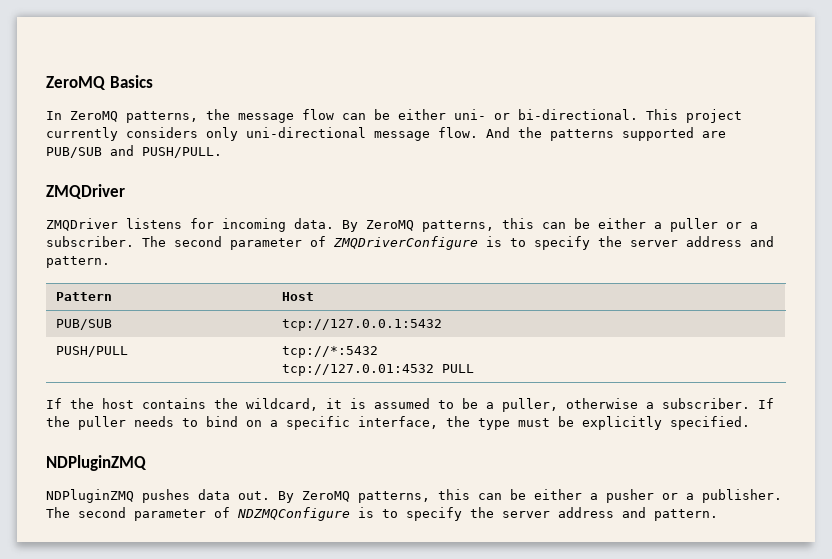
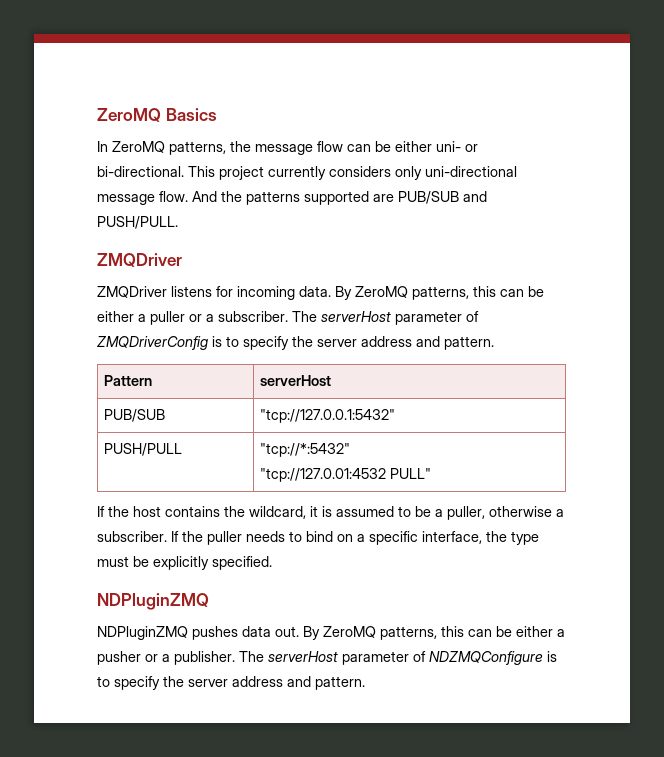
[174,236,478,250] second parameter of ZMQDriverConfigure -> [321,311,479,325] [97,336,208,350] serverHost parameter of ZMQDriverConfig
[281,292,314,301] Host -> [260,375,332,386] serverHost
[281,319,442,331] tcp://127.0.0.1:5432 -> [260,409,396,423] "tcp://127.0.0.1:5432"
[281,346,378,358] [281,364,474,376] tcp://*:5432 // tcp://127.0.01:4532 PULL -> [260,443,351,457] [260,468,432,482] "tcp://*:5432" // "tcp://127.0.01:4532 PULL"
[78,507,126,518] second -> [268,651,338,662] serverHost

> **Work required**: After identifying the lines above that contain "serverHost", copy each one.

> **Expected answer**:
[174,236,478,250] second parameter of ZMQDriverConfigure -> [321,311,479,325] [97,336,208,350] serverHost parameter of ZMQDriverConfig
[281,292,314,301] Host -> [260,375,332,386] serverHost
[78,507,126,518] second -> [268,651,338,662] serverHost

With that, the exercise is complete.